ELK Stack configuration using Ansible

Marcin Back-end

14 May 2021

We often receive information from a client that there was an error with the http 500 code on an application. The tester quickly creates a scenario to reproduce the error and another problem arises. Behind a nice frontend there are a dozen or so applications installed on different servers. The error information is undoubtedly in the log – just in which one? You can spend days trying to find the right file on the right server, or you can use a toolkit that allows you to aggregate logs.

ELK Stack

ELK is an acronym for the set of Elasticsearch, Logstash, and Kibana. Each of these components has a specific role.

  1. Elasticsearch (ES) is responsible for indexing data. In our case, these will be logs – ES also acts here as a kind of database, where the data will be collected.
  2. Logstash, on the other hand, is used to collect data, filter it, combine it or send it to different places. Of course, you can send data directly to ES, while Logstash adds the ability to filter some data or split it into different streams. What’s more – based on the content of the sent messages, you can add metadata that will eventually land in ES.
  3. Kibana, on the other hand, serves as a front to the tools mentioned above. It allows you to define various types of dashboards, create charts, generate reports etc.

Development environment

We will need to prepare ourselves a clean development environment using Vagrant. Installation instructions for this tool can be found here.

In a nutshell, Vagrant will allow you to set up a virtual machine that you can easily and quickly replace with a new one.

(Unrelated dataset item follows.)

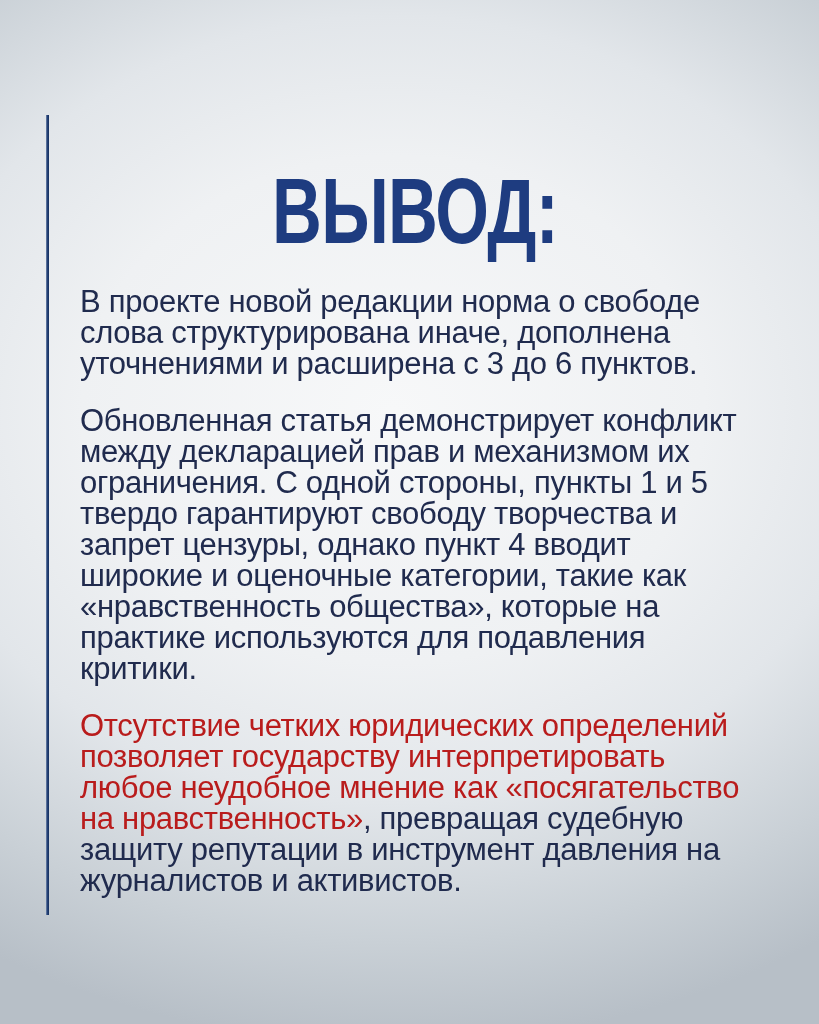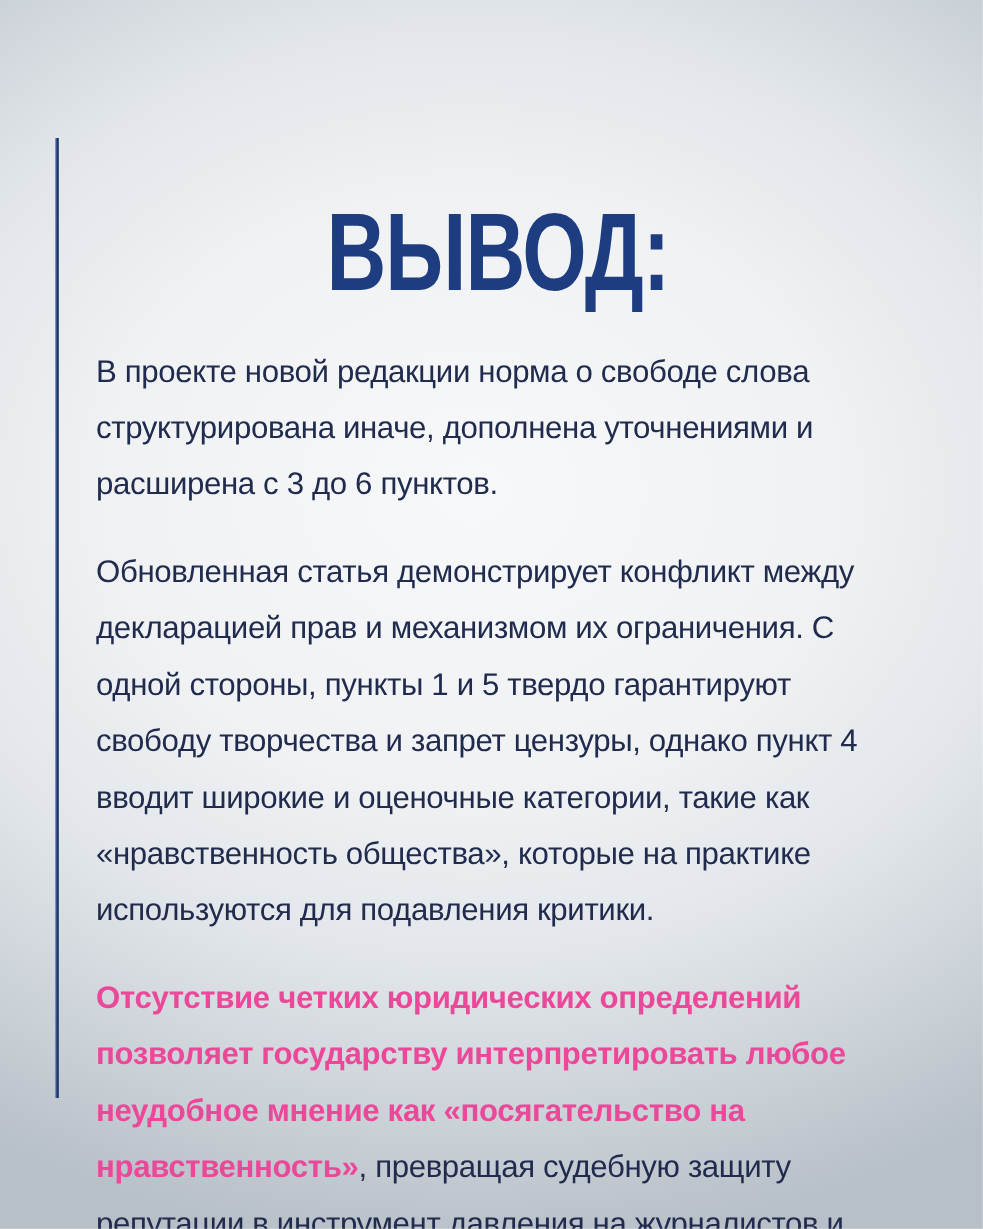"В проекте новой редакции норма" .para { font-size: 26px -> 31px; line-height: 47px -> 31px }
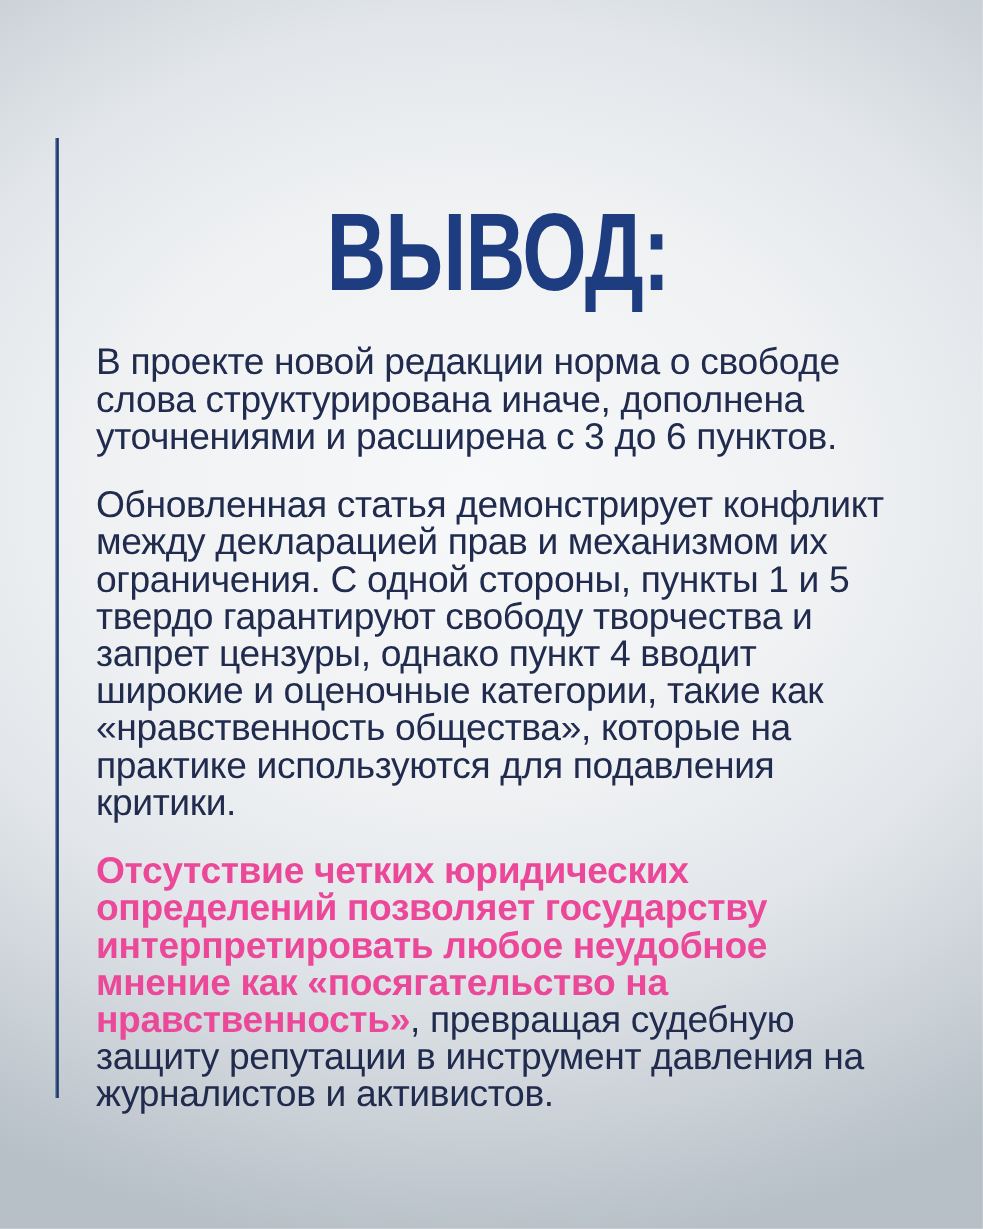"Отсутствие четких юридических" .para strong { color: #ec4899 -> #b91c1c; font-weight: 700 -> 400 }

The source codes that will appear later in this post can be found in this repository – https://github.com/greywarden09/elk-stack

Next, we will use Ansible to configure the environment. Installation instructions can be found here. You will need to install ansible.posix collection. I encourage you to familiarize yourself with the basics of using this tool, it will allow you to better understand the rest of the article. I also prepared a version to put on local environment, using docker-compose. There is a docker subdirectory in the repository with docker-compose.yml file.

Preparing the virtual machine

First, we will set up a virtual machine which will serve as our installation environment. To do this, you will need to prepare a Vagrantfile. Below is a sample configuration using libvirt as a provider:

Vagrant.configure("2") do |config|

  config.vm.box = 'generic/ubuntu2004'

  config.vm.hostname = 'elk-stack'

  config.vm.provider :libvirt do |libvirt|

    libvirt.memory = 8192

    libvirt.random_hostname = true

    libvirt.cpus = 2

  end

  config.vm.define :network do |network|

    network.vm.network :private_network, :ip => '172.168.0.2'

  end

end

The configuration above defines the configuration of the machine with Ubuntu 20.04, it sets 2 processors, 8192 MB RAM and a random hostname. A private network is also configured, where the machine will receive the address 172.168.0.2. Of course, nothing prevents you from using another provider, such as VirtualBox or VMWare. Here the Vagrant documentation can be of help as the file configuration is showed in detail.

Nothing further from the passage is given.